In graduate school, I developed a nanoscale platform for intracellular delivery with Nick Melosh. We used high aspect ratio nanostructures – nanostraws – to create fluidic conduits to cells, toeing the fine line between effective intracellular delivery and cell disruption. The project itself required a balance of nanomaterials engineering, cell and molecular biology, and surface science, and I gained an appreciation for the biophysical barriers to cell access and the nanoscale levers to pull to manipulate cells. We used the nanostraws to deliver time-resolved signals, cell-impermeable probes, and more importantly, to assist collaborators in studying biology. It is this intersection – intracellular delivery as applied to multi-dimensional analysis – where I see my research group making the most impact, by delivering probes of cellular information into cells to couple with transcriptome sequencing.

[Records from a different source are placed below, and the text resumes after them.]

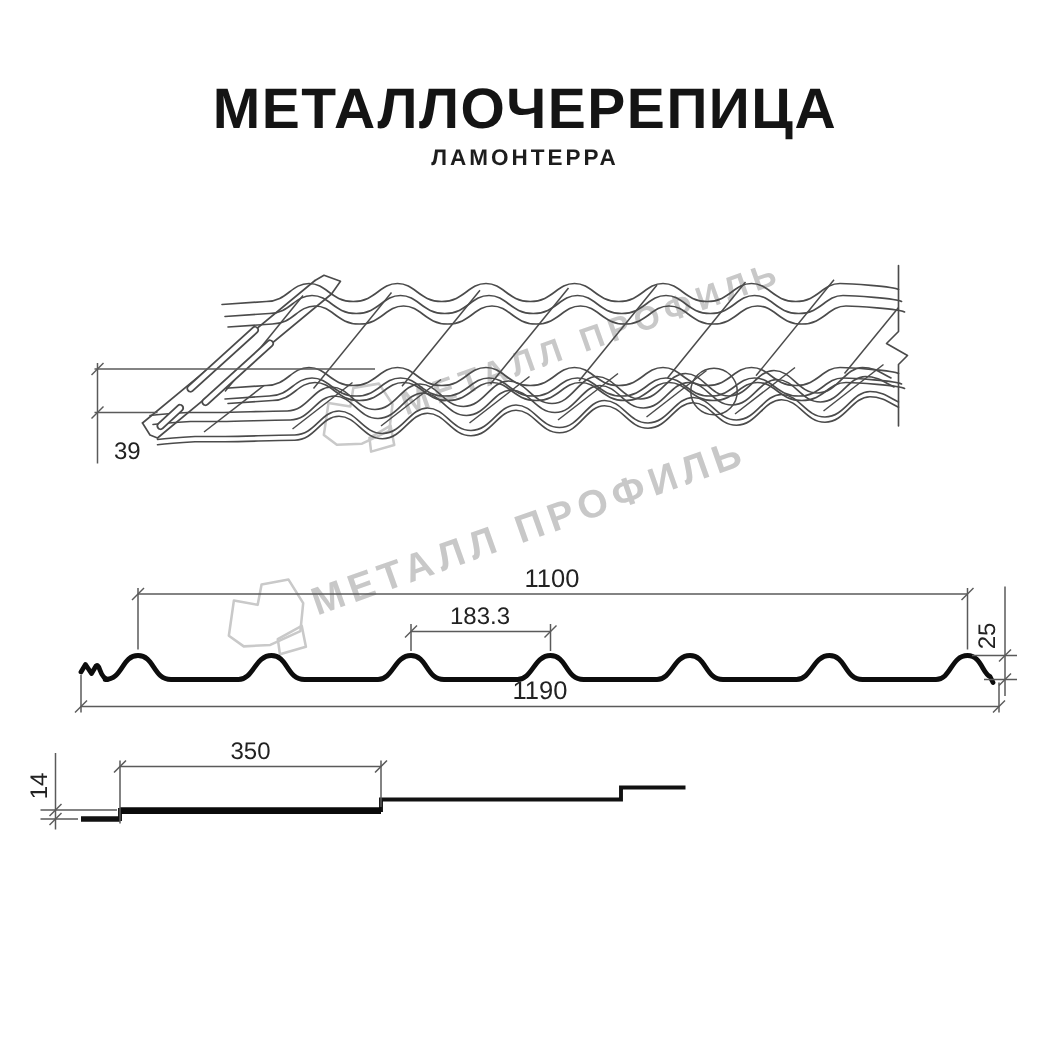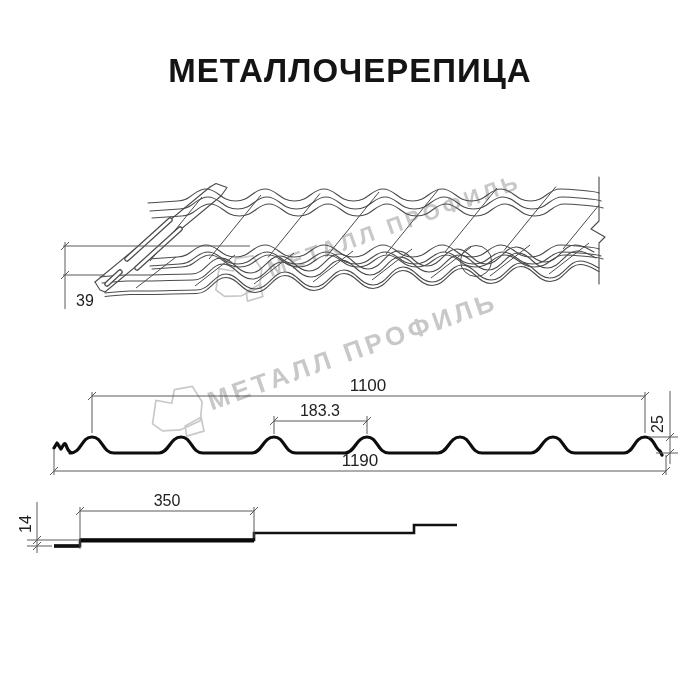"МЕТАЛЛОЧЕРЕПИЦА" .title { font-size: 33px -> 38px }
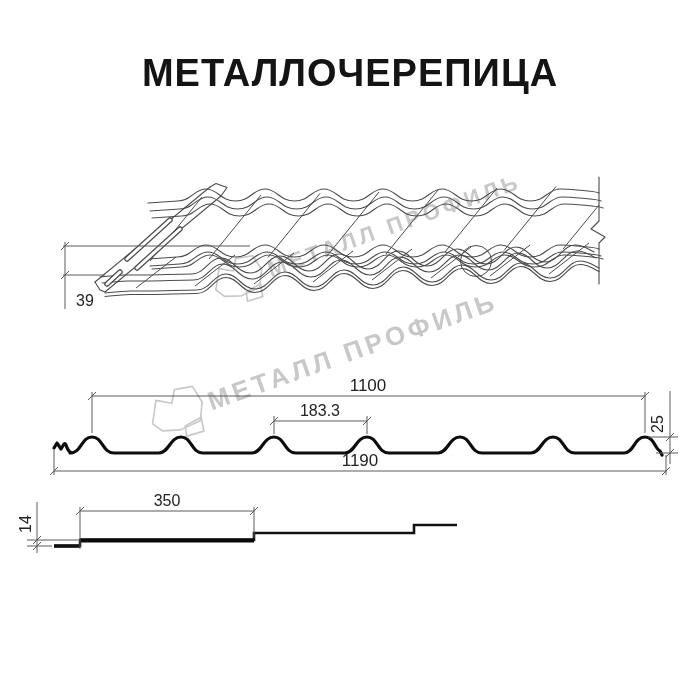"ЛАМОНТЕРРА" div.subtitle { html: none -> <div>ЛАМОНТЕРРА</div> }
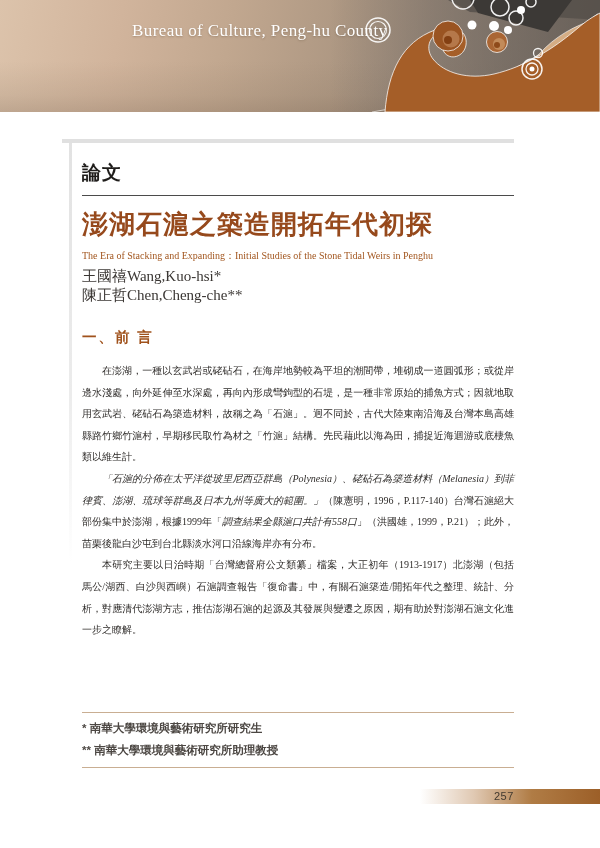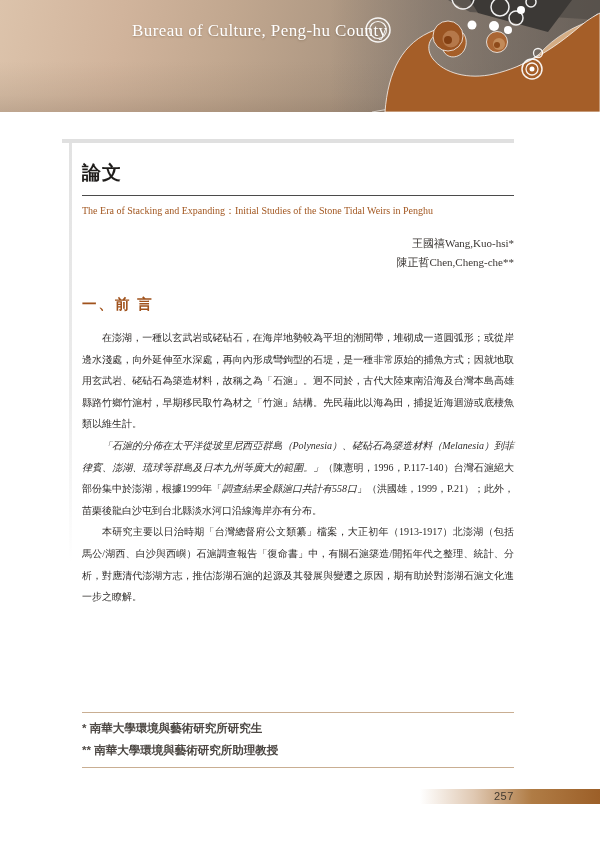"澎湖石滬之築造開拓年代初探" div.art-title { html: none -> <div>澎湖石滬之築造開拓年代初探</div> }
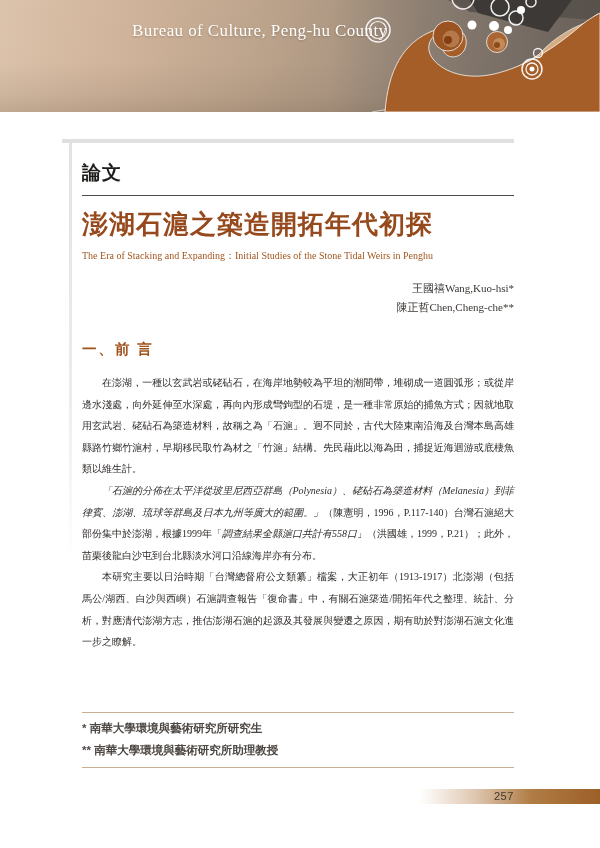"王國禧Wang,Kuo-hsi*" .authors { font-size: 11px -> 15px; margin-top: 16px -> 4px; text-align: right -> none }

In the future, I’m interested in coupling single cell transcriptomics to other single cell observations. As with my integrated proteomics-transcriptomics postdoc work, the primary tool will be to use DNA barcodes. My research program revolves around developing new methods to selectively deliver barcodes, or attach logic to barcodes to couple their sequencing to biological parameters. This includes materials level approaches using nanoparticles or microfluidics, biological assays such as competitive binding probes and DNA base-pairing logic, and computation-level strategies, especially to add information into DNA barcodes. With tools capable of linking transcriptomics to other measurements such as protein levels or fluorescent intensity, I can turn my focus to biological questions for heterogeneous systems, especially in my background field of cancer.

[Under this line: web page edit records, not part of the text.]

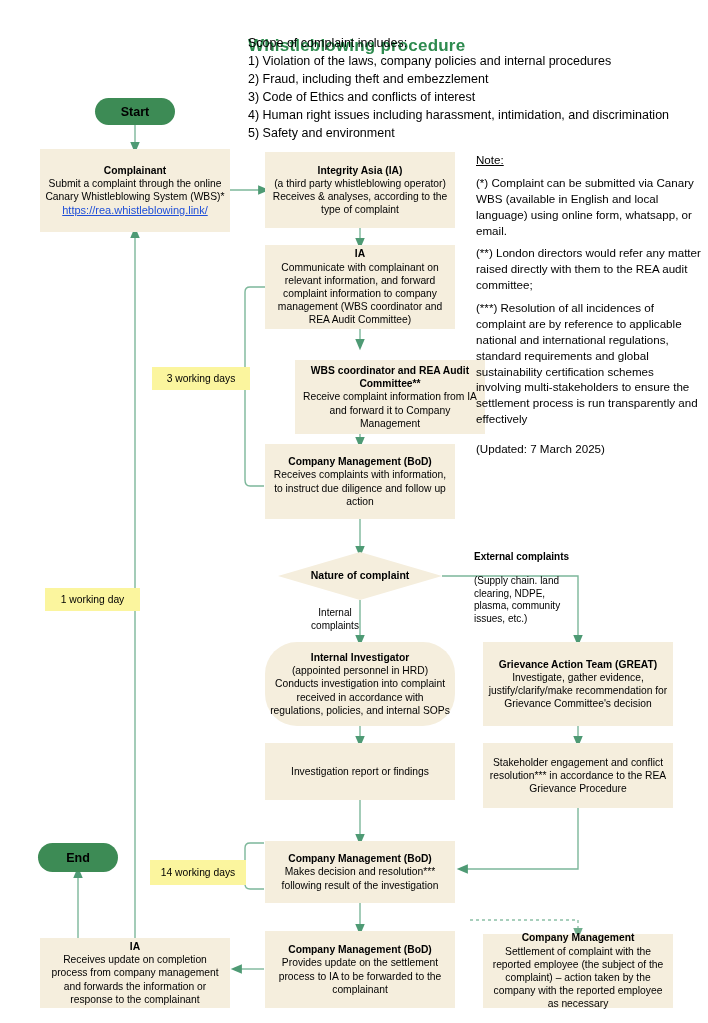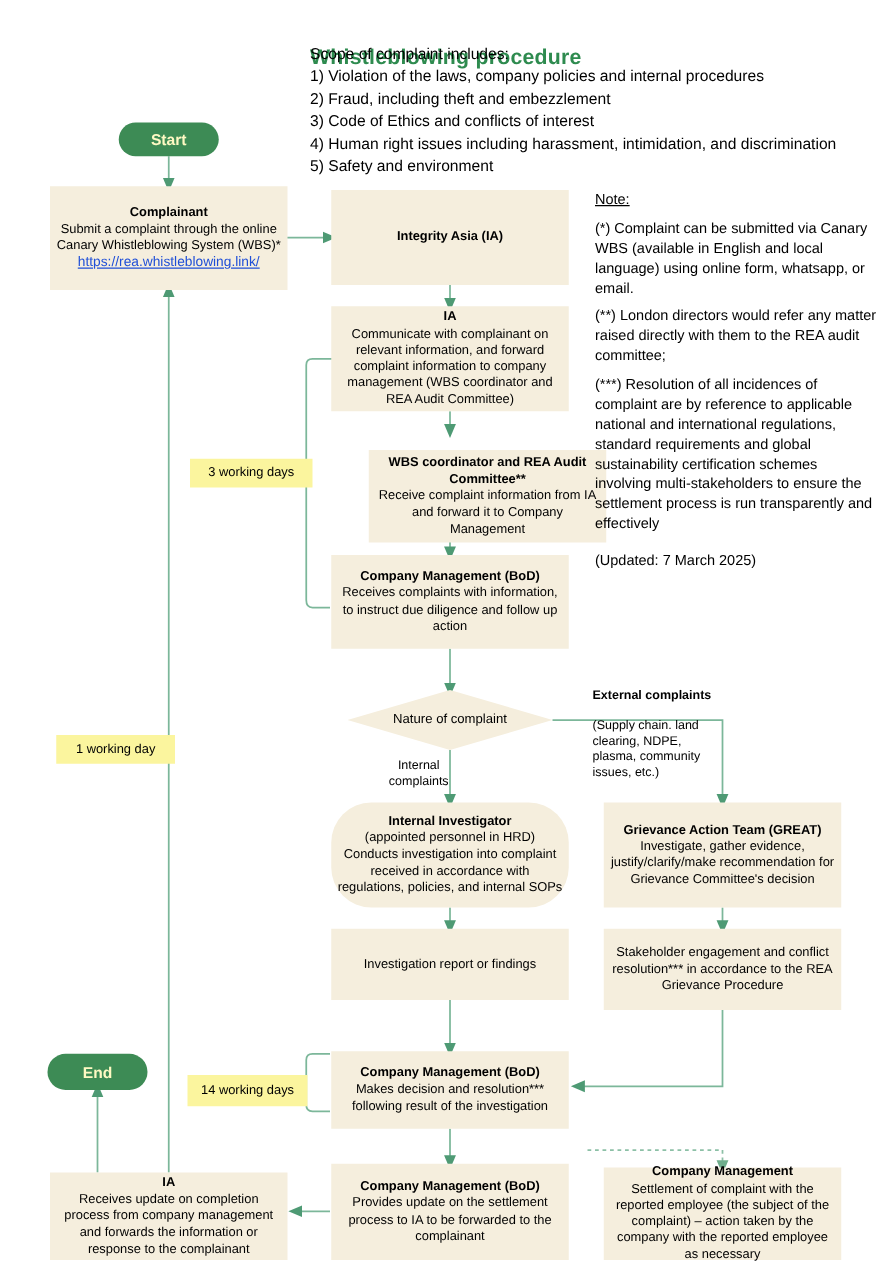"Start" .pill { color: #fef9c3 -> #000000 }
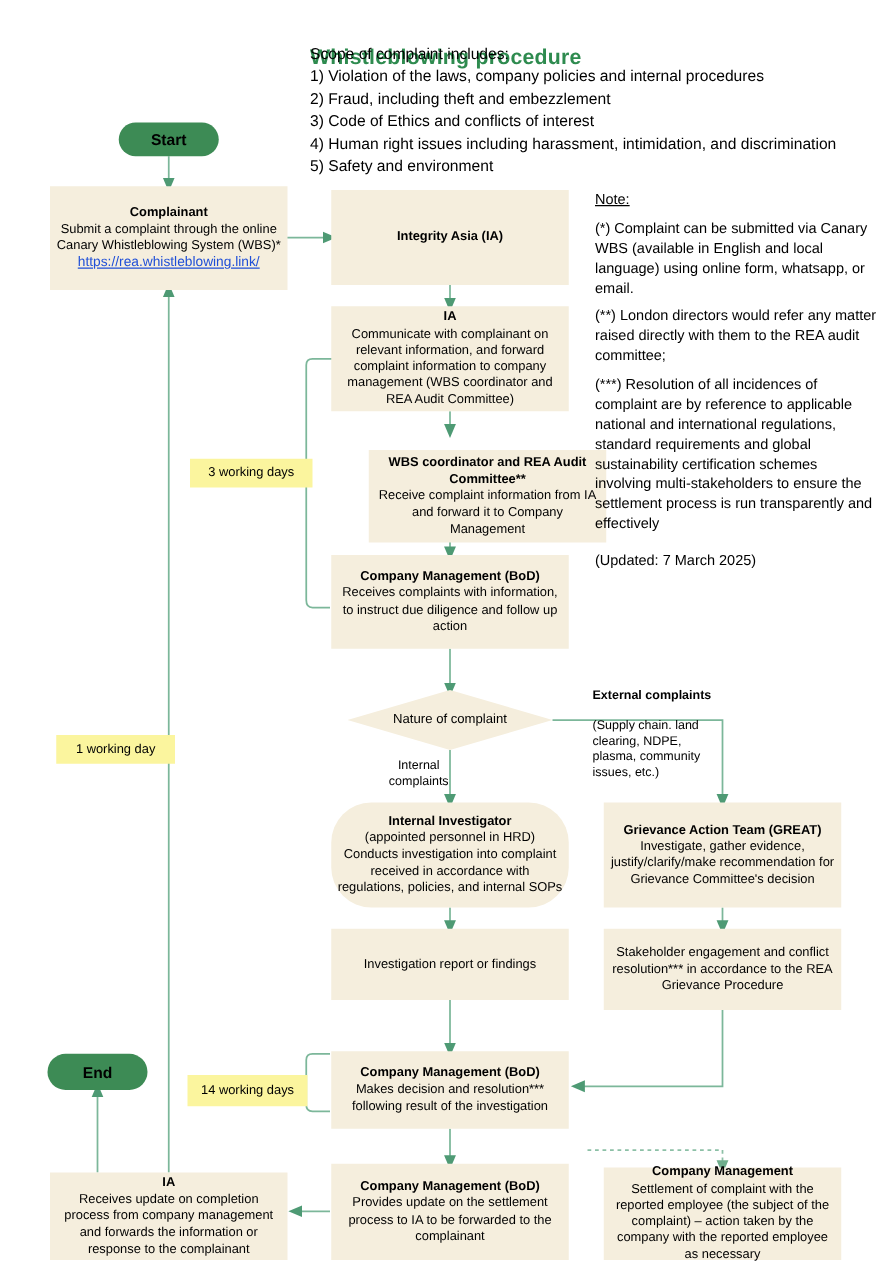"(a third party whistleblowing operator)" div.bd { html: none -> <div>(a third party whistleblowing operator) Receives &amp; analyses, according to the type of complaint</div> }
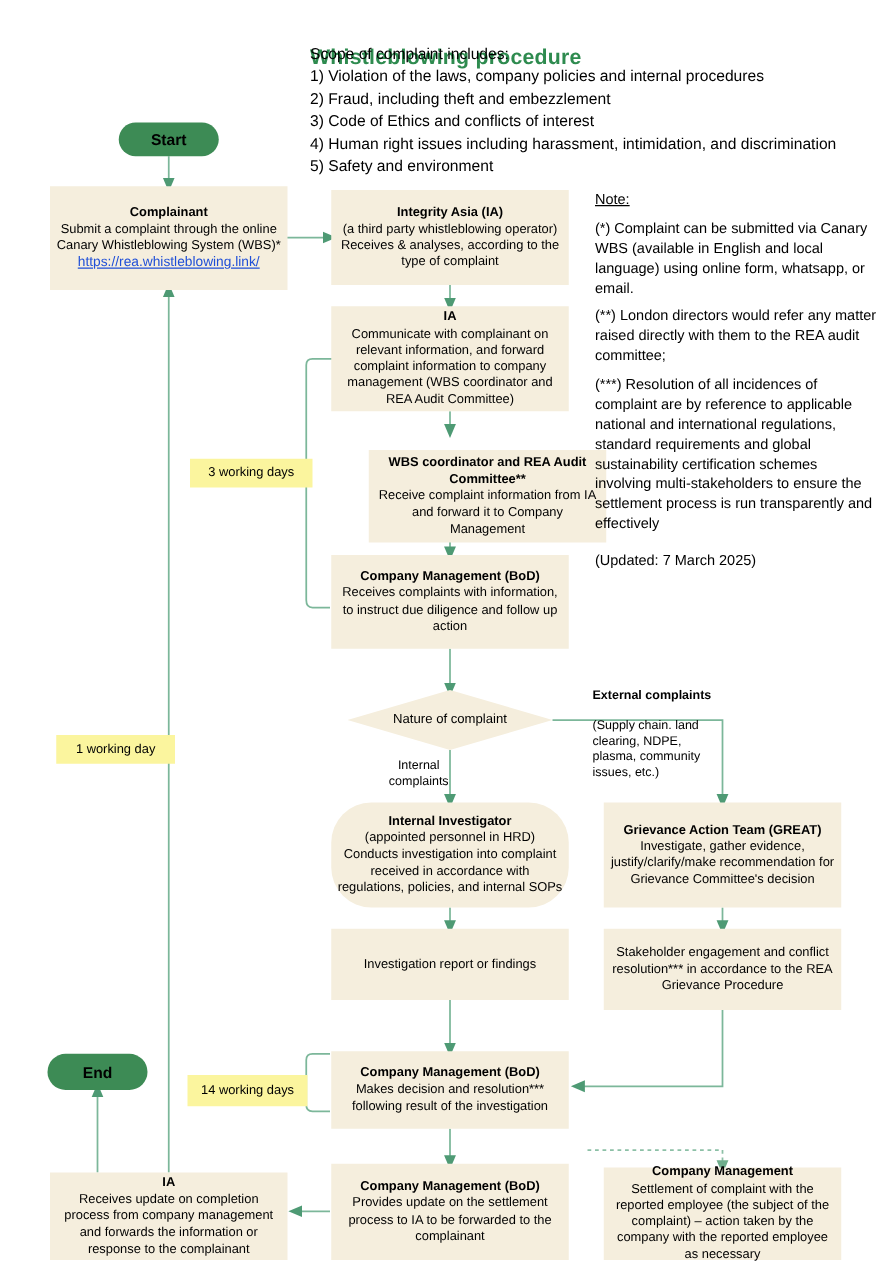"Nature of complaint" .diamond { font-weight: normal -> bold }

Both my postdoc and graduate work have been well funded. My current Ruth Kirschstein postdoc fellowship (NIH F32) received a first percentile 12.0 impact score, and my PhD was funded by both NSF and NDSEG graduate fellowships. Outside of my primary research projects, I’ve had numerous formative research experiences, from surface deposition at Argonne National Labs, to DNA information storage in Irene Chen’s lab at Harvard, to my twin undergraduate research positions at MIT, in phosphoproteomics and biologically template materials, with Forest White and Angela Belcher respectively.

Teaching Interests:

In addition to being a teaching assistant in graduate school (MATSCI 380 – Nanobiotechnology, 2013 and 2015), I’ve been focused on mentorship and I’m looking forward to a teaching program for postdocs that I’ve enrolled in for the winter (STEP at University of Washington). I benefited from excellent mentors as an undergrad, and since then I’ve mentored 6 undergraduates, as well as other graduate students. I’ve published or submitted papers with all but one of the undergraduates, and one of them submitted a first author publication under my guidance. I would be happy to teach courses of almost any flavor, as my own undergraduate coursework at MIT spanned my two majors of mathematics and materials science, as well as two minors of biomedical engineering and chemistry. I’m most excited to teach courses similar to the nanobiotechnology course that I TA’ed, literature based survey courses that reconstruct a sense of history behind a field through the progression of papers published.

Selected Publications:

Google scholar: 5 first author papers, h-index: 12

  1. Alexander M Xu, Sally A Kim, Derek S Wang, Amin Aalipour, Nicholas A Melosh. Temporally resolved direct delivery of second messengers into cells using nanostraws. Lab on a Chip, 2016.
  2. Alexander M Xu, Amin Aalipour, Sergio Leal-Ortiz, Armen H Mekhdjian, Xi Xie, Alexander R Dunn, Craig C Garner, Nicholas A Melosh. Quantification of nanowire penetration into living cells. Nature Communications, 2014.
  3. Jules J VanDersarl*, Alexander M Xu*, Nicholas A Melosh. Nanostraws for direct fluidic intracellular access. Nano Letters, 2011.
  4. Alexander M Xu, Paul H Huang. Receptor tyrosine kinase coactivation networks in cancer. Cancer Research, 2010.
  5. Alexander M Xu, Qianhe Liu, Kaitlyn L. Takata, Sarah Jeoung, Yapeng Su, Igor Antoshechkin, Sisi Chen, Matthew Thomson, James R Heath. Integrated measurement of cytosolic proteins and transcripts in single cells. In peer review.